Kairo appears in the doorway. She’s framed in the lamplight. Her face has that look again—the one from the rooftop garden. Something like uncertainty and fear and maybe a little hope.
She doesn’t say anything.
I know what she’s asking.
I want to tell her everything—about the extraction, the ribs, the chip, the mission. But I can’t.
Not yet.
I sit at the couch. I pull my coat off. I feel the brace around my side beneath the sweater.
She watches.
Finally, I speak. Voice low. “Tough night.”
She nods.
“What are you thinking?” I ask.
She hesitates.
“I saw how the kids looked at you today,” she says. “And… I don’t know what to think.”

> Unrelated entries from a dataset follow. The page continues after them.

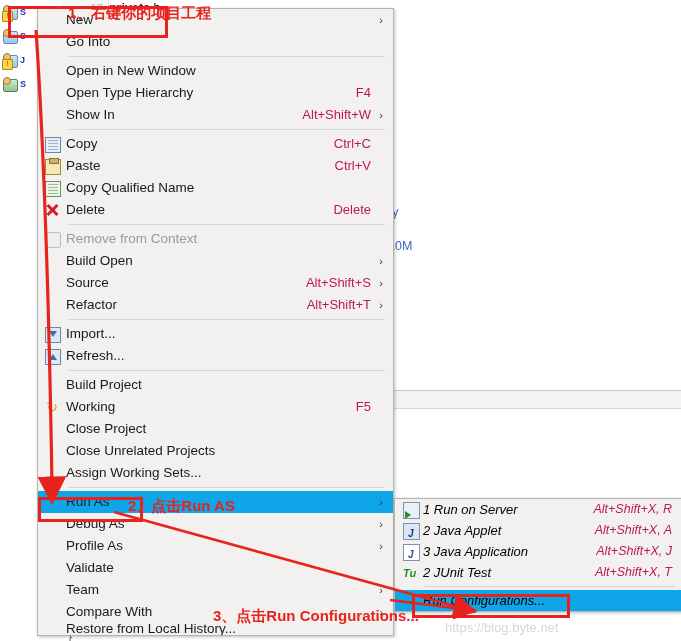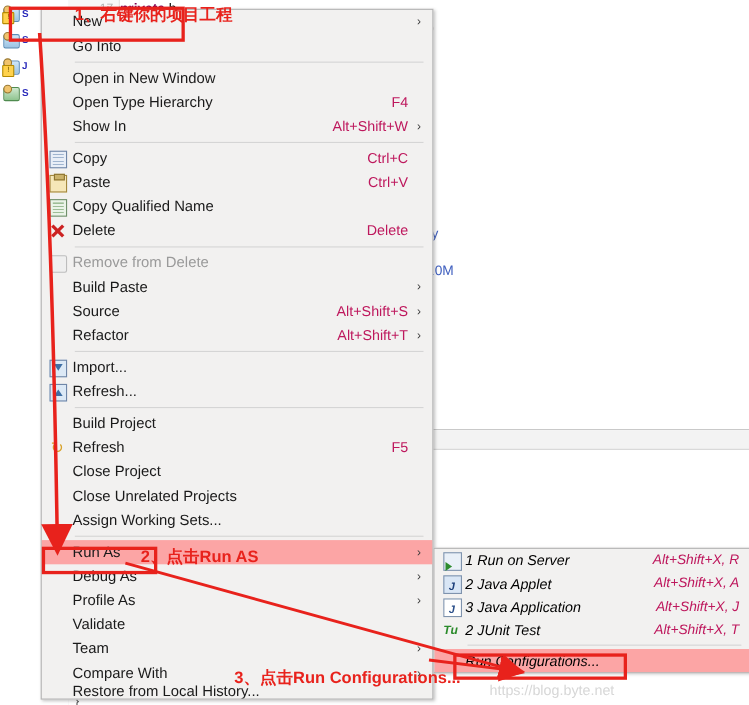--- a/index.html
+++ b/index.html
@@ -311,7 +311,7 @@
       <span class="mico">
           <span class="ic ic-remove"></span>
         </span>
-      <span class="mlabel">Remove from Delete</span>
+      <span class="mlabel">Remove from Context</span>
       <span class="marrow"></span>
     </div>
     <div class="mi">

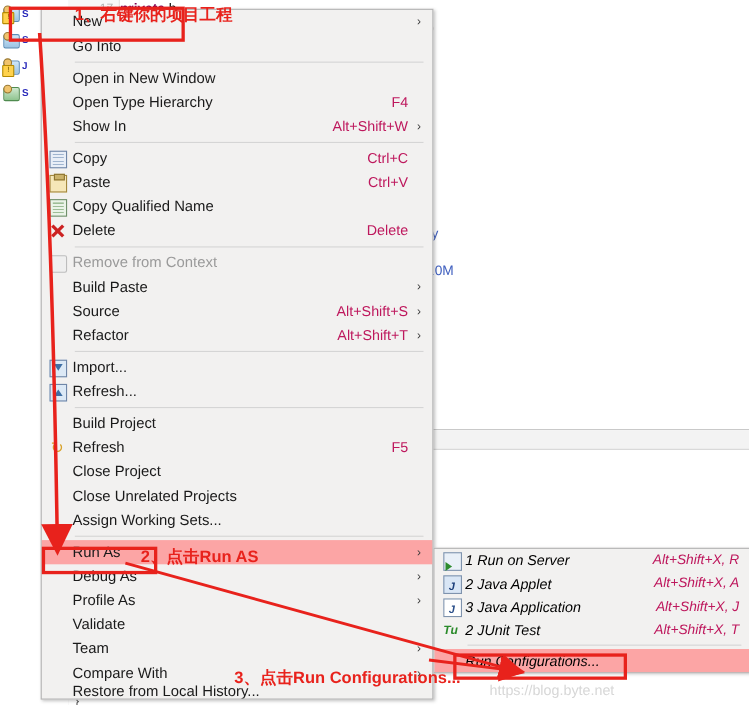--- a/index.html
+++ b/index.html
@@ -316,7 +316,7 @@
     </div>
     <div class="mi">
       <span class="mico"></span>
-      <span class="mlabel">Build Paste</span>
+      <span class="mlabel">Build Open</span>
       <span class="maccel"></span>
       <span class="marrow">›</span>
     </div>

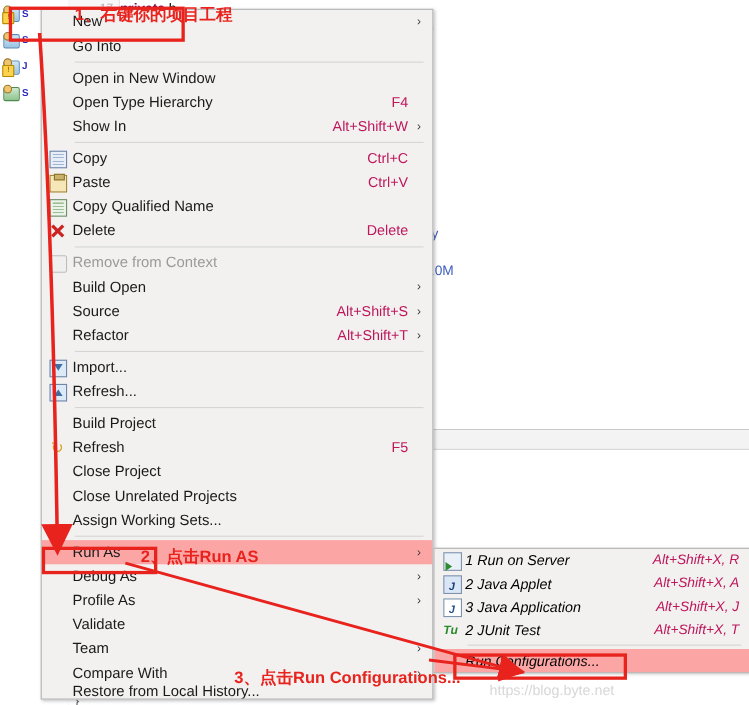--- a/index.html
+++ b/index.html
@@ -362,7 +362,7 @@
       <span class="mico">
           <span class="ic ic-refresh">↻</span>
         </span>
-      <span class="mlabel">Refresh</span>
+      <span class="mlabel">Working</span>
       <span class="maccel">F5</span>
       <span class="marrow"></span>
     </div>

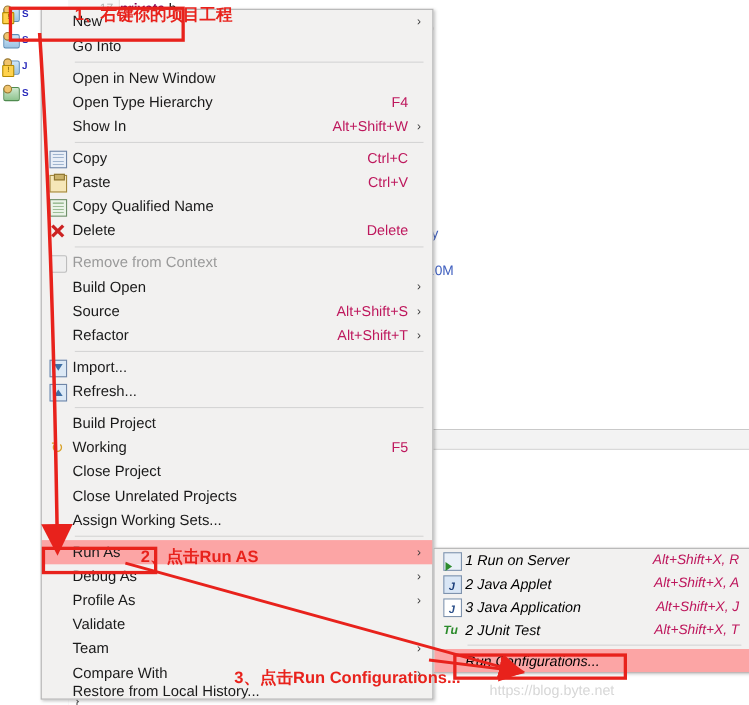--- a/index.html
+++ b/index.html
@@ -91,7 +91,7 @@
   .mi .maccel { flex:0 0 auto; color:#be185d; font-size:13px; padding-right:4px;}
   .mi .marrow { flex:0 0 auto; width:12px; text-align:center; color:#3a3a3a; font-size:11px; }
   .mi.disabled .mlabel, .mi.disabled .maccel { color:#9a9a9a; }
-  .mi.hl { background:#fca5a5; }
+  .mi.hl { background:#0ea5e9; }
   .msep { height:1px; background:#d5d5d5; margin:3px 8px 3px 30px; }
 
   

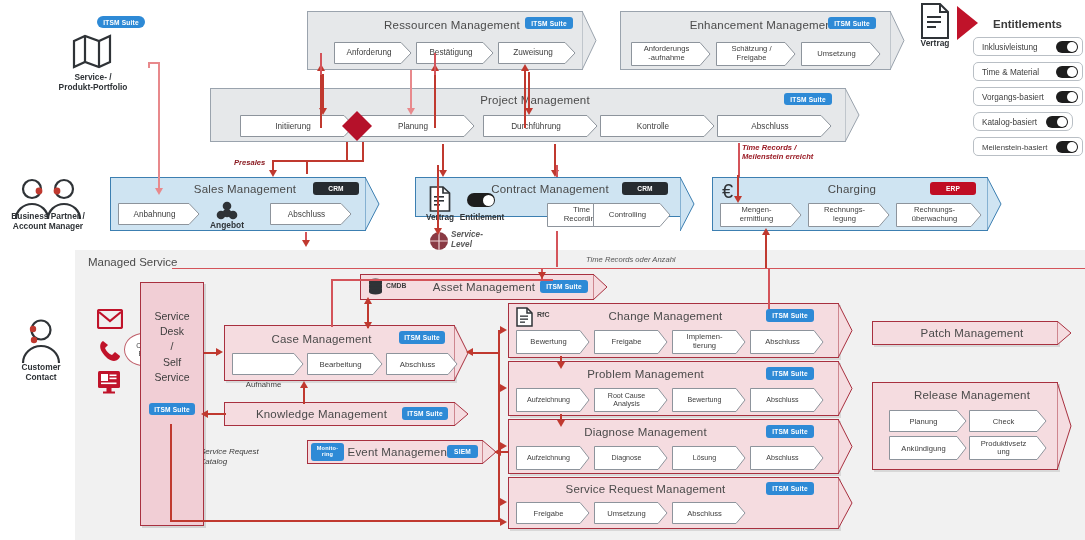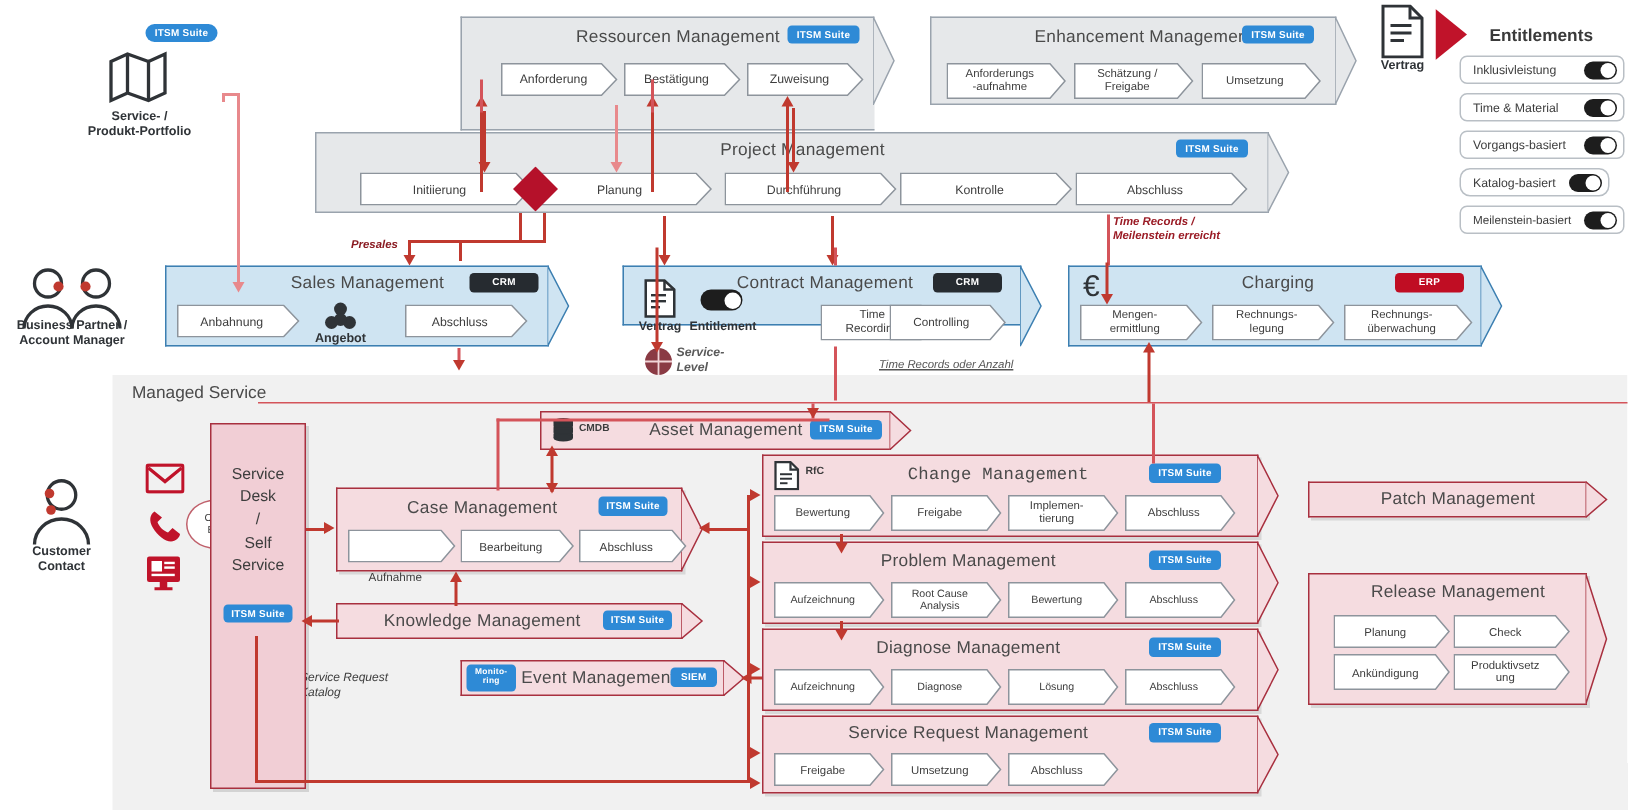--- a/index.html
+++ b/index.html
@@ -134,7 +134,7 @@
   <div style="position:absolute;left:200px;top:447px;width:110px;font-size:8px;font-style:italic;color:#3d3d3d;line-height:1.3;white-space:pre-line;">Service Request
 Katalog</div>
 
-  <div class="band" style="left:307px;top:11px;width:290px;height:76px;">
+  <div class="band" style="left:307px;top:11px;width:290px;height:59px;">
     <div class="bandbody" style="background:#e6e8ea;"></div>
     <svg style="position:absolute;right:0;top:0;" width="15" height="59" viewBox="0 0 15 59">
         <path d="M0 0 L14 29.5 L0 59 Z" fill="#e6e8ea" stroke="#9aa3ad" stroke-width="1"></path>

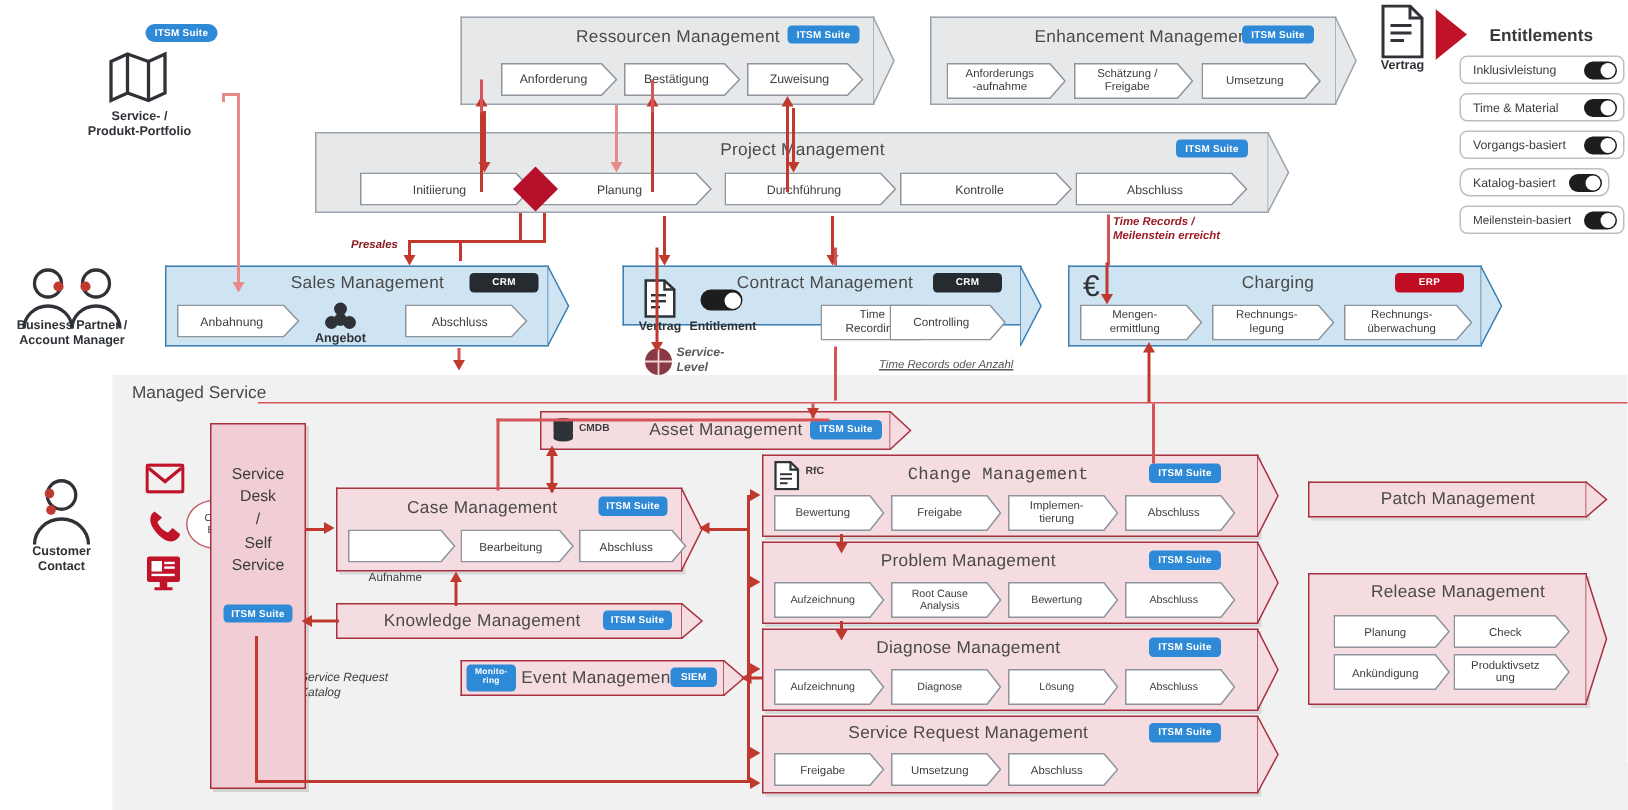--- a/index.html
+++ b/index.html
@@ -688,7 +688,7 @@
   <div class="ln thin" style="left:556px;top:231px;width:1.6px;height:36px;"></div>
 
   <div class="ln thin" style="left:172px;top:268px;width:938px;height:1.4px;background:#d4545a;"></div>
-  <div class="anno" style="left:586px;top:238px;text-decoration:underline;">Time Records oder Anzahl</div>
+  <div class="anno" style="left:586px;top:255px;">Time Records oder Anzahl</div>
 
   <div class="ln" style="left:765px;top:233px;width:2px;height:35px;"></div>
   <div class="ar up" style="left:761.5px;top:228px;"></div>

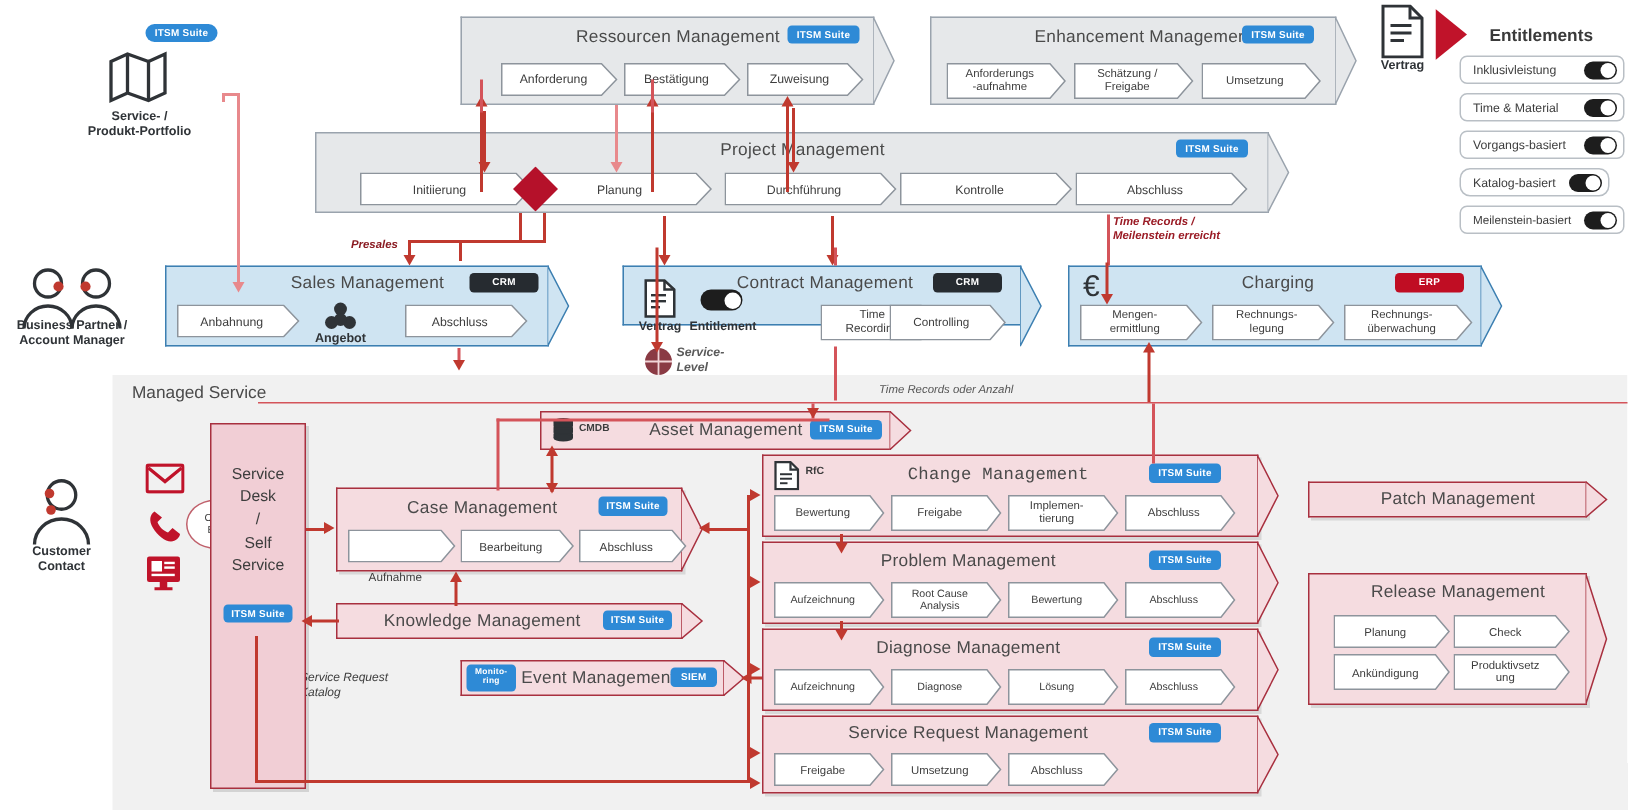--- a/index.html
+++ b/index.html
@@ -462,7 +462,7 @@
     <svg style="position:absolute;right:0;top:0;" width="15" height="55" viewBox="0 0 15 55">
         <path d="M0 0 L14 27.5 L0 55 Z" fill="#f5dce0" stroke="#a8303f" stroke-width="1"></path>
       </svg>
-    <div class="b-title" style="top:7px;left:60px;right:90px;font-family:Liberation Mono, monospace;">Change Management</div>
+    <div class="b-title" style="top:7px;left:60px;right:90px;">Change Management</div>
     <div style="position:absolute;left:8px;top:4px;">
       <svg width="17" height="20" viewBox="0 0 17 20">
           <path d="M1 1 L11 1 L16 6 L16 19 L1 19 Z" fill="#fff" stroke="#2f3337" stroke-width="1.5"></path>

I look at her. I see the worry in her eyes. The calculation. The weight.
“I’m still dangerous,” I say. “I know that.”
She bites her lip. “Yes.”
“But I also… I want to change.” My hand drifts to my side. “Tonight proved I can.”
She looks away.
“I don’t expect you to believe me,” I continue. “I only want you to see me.”
She meets my eyes. The silence between us hums.
Then she walks past me, to the kitchen table, sets her compad down. She doesn’t touch it. She just stands there.
I watch her. My ribs ache. My mind races.
She turns back to me: “If you can’t protect us from your world, you said you’ll walk away.”
I nod.
She exhales. “Don’t make me ask when you’ll do it.”
We’re quiet again. But this silence has more weight than any words.
I sit back. I close my eyes. The city hums outside. The rooftop loot, the tunnels, the blood and adrenaline—they feel heavy. But this—right now—this moment with her—is lighter, fragile, but maybe real.
I open my eyes.
“Let’s try tomorrow,” I say. “Together.”
She nods.
And in the darkness, I vow to hold on.